**Task statement**
Wherever the string "часу" appears in the listing, copy that line.

**Data section**

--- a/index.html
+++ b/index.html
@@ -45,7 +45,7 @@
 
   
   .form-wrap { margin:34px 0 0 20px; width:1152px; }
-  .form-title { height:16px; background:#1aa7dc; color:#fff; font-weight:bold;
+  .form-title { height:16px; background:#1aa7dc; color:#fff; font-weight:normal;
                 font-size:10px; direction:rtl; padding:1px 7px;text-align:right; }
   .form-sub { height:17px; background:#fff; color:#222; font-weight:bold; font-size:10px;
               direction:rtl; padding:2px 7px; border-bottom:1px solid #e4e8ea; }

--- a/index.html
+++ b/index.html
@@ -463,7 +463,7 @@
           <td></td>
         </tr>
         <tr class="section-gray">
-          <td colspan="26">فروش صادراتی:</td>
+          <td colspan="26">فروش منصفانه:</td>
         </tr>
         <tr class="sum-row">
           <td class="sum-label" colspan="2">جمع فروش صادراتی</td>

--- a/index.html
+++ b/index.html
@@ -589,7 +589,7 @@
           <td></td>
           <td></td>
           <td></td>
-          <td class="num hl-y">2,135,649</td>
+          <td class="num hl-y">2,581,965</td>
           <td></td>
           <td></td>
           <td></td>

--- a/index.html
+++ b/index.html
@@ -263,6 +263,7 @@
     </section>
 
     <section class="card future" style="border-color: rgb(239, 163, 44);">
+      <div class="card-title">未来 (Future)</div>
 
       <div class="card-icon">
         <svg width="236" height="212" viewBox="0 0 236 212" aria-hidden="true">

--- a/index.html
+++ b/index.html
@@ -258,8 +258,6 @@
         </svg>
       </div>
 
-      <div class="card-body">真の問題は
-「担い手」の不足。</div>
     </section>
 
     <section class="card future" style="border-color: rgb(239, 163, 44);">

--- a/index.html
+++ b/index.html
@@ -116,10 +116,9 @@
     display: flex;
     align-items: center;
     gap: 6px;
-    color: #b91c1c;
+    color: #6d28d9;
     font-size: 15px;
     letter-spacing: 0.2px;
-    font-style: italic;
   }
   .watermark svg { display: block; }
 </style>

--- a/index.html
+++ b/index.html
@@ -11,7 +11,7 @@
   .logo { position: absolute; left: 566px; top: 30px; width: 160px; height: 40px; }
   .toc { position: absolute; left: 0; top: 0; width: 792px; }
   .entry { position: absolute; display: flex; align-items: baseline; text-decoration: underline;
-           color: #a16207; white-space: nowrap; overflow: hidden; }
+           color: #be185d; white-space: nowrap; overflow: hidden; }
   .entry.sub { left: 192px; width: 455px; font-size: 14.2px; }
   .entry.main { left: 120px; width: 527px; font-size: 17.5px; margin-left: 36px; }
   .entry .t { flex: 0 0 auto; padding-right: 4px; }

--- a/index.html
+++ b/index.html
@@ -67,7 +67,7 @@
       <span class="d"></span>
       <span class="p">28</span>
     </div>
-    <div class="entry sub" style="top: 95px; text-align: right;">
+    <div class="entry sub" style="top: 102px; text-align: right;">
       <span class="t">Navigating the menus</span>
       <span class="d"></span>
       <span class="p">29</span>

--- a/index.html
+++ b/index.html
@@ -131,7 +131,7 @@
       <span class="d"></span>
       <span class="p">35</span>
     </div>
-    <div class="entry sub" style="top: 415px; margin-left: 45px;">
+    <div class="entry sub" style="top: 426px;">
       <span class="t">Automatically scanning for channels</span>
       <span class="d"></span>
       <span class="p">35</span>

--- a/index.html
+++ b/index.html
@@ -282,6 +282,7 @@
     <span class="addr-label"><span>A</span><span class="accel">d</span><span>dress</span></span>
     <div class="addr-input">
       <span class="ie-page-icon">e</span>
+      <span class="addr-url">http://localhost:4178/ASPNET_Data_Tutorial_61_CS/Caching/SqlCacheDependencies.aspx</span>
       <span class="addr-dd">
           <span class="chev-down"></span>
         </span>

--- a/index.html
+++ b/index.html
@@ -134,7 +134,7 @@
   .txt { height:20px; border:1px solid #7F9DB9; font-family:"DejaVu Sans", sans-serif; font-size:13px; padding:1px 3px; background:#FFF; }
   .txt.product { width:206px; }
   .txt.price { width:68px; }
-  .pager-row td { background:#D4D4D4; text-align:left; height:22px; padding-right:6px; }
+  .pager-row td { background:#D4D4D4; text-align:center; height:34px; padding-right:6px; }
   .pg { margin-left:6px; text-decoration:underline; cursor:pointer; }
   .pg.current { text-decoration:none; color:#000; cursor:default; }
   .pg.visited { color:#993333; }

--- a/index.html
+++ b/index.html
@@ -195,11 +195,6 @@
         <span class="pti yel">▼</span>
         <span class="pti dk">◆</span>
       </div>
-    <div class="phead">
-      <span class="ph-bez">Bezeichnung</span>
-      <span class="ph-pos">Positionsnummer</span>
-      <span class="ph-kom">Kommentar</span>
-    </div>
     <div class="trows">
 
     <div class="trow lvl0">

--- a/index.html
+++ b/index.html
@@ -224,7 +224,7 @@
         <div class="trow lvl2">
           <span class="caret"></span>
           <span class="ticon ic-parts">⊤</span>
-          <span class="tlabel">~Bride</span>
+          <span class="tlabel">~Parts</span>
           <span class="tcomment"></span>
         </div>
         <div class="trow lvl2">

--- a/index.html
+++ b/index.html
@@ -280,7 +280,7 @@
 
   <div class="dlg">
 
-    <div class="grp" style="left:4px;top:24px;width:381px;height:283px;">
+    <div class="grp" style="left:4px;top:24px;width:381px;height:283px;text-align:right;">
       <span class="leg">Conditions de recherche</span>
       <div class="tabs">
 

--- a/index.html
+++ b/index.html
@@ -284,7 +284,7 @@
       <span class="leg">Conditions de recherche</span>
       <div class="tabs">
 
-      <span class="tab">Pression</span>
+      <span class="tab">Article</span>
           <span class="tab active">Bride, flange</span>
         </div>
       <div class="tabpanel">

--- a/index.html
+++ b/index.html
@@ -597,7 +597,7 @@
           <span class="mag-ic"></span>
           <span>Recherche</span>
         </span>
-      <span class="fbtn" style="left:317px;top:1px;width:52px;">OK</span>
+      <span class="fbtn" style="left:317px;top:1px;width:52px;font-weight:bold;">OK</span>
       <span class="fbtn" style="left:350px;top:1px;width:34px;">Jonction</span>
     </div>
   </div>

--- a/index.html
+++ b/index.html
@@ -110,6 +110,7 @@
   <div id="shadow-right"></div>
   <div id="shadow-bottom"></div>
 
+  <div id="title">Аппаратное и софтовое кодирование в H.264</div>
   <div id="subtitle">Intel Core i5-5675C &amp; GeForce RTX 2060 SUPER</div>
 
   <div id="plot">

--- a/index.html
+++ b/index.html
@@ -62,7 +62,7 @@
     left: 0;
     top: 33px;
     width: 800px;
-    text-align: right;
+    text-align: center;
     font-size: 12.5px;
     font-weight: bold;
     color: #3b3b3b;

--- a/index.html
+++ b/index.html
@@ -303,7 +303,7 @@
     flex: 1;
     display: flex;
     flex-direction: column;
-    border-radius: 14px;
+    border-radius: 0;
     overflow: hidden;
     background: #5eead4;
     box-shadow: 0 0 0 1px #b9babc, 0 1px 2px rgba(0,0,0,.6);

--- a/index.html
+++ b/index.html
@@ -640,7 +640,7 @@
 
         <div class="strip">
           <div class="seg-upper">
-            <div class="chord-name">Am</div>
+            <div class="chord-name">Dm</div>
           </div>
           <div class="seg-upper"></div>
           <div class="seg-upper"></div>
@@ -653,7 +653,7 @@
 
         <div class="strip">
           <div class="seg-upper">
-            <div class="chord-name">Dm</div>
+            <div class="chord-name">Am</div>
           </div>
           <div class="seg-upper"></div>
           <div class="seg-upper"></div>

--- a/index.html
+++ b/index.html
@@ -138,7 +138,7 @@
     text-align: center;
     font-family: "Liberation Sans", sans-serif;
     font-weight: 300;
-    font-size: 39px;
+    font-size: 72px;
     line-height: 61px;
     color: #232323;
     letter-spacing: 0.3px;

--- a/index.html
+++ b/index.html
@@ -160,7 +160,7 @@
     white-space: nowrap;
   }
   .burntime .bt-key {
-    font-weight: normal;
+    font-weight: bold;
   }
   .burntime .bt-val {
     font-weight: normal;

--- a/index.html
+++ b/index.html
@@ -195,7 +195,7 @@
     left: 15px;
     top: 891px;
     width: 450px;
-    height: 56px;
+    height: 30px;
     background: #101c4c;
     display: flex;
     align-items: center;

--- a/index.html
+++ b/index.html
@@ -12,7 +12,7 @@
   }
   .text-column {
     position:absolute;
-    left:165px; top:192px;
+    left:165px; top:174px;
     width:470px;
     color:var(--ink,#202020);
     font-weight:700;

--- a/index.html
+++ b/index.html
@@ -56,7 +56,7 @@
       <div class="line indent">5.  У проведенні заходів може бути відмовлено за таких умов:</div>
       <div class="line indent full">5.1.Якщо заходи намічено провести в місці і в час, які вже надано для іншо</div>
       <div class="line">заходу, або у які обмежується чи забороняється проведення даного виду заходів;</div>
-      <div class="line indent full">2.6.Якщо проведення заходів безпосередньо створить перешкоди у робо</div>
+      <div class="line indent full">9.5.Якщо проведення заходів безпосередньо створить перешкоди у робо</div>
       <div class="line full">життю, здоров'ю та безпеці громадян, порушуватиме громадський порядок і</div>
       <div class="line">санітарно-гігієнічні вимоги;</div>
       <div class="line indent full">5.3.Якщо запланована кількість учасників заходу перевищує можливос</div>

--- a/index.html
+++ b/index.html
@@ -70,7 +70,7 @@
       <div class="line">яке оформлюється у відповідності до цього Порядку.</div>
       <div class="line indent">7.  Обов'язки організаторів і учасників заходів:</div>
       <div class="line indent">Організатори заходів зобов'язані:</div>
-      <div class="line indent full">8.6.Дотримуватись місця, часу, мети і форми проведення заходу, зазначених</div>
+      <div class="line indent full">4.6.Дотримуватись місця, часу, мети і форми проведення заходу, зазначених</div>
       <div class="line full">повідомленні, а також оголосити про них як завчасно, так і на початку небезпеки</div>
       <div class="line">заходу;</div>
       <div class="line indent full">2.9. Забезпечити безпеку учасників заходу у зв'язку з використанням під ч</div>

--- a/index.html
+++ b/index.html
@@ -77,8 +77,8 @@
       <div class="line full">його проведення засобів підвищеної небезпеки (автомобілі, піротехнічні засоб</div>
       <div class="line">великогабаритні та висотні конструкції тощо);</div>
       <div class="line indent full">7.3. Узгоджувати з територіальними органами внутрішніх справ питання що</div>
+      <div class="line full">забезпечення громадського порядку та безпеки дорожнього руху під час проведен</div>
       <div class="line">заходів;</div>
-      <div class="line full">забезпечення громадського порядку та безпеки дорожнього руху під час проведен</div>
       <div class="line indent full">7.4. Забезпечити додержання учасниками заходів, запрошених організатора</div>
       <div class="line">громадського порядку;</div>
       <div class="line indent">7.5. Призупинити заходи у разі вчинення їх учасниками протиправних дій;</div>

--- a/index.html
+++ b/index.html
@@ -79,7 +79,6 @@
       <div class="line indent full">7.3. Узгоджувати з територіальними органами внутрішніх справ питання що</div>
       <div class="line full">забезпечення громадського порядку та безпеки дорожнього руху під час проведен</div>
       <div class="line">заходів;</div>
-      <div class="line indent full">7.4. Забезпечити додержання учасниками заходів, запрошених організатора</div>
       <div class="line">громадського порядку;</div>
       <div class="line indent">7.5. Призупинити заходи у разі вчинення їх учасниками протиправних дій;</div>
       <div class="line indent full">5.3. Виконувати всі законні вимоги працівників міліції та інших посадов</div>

**Worked solution**
-      <div class="line indent full">8.6.Дотримуватись місця, часу, мети і форми проведення заходу, зазначених</div>
+      <div class="line indent full">4.6.Дотримуватись місця, часу, мети і форми проведення заходу, зазначених</div>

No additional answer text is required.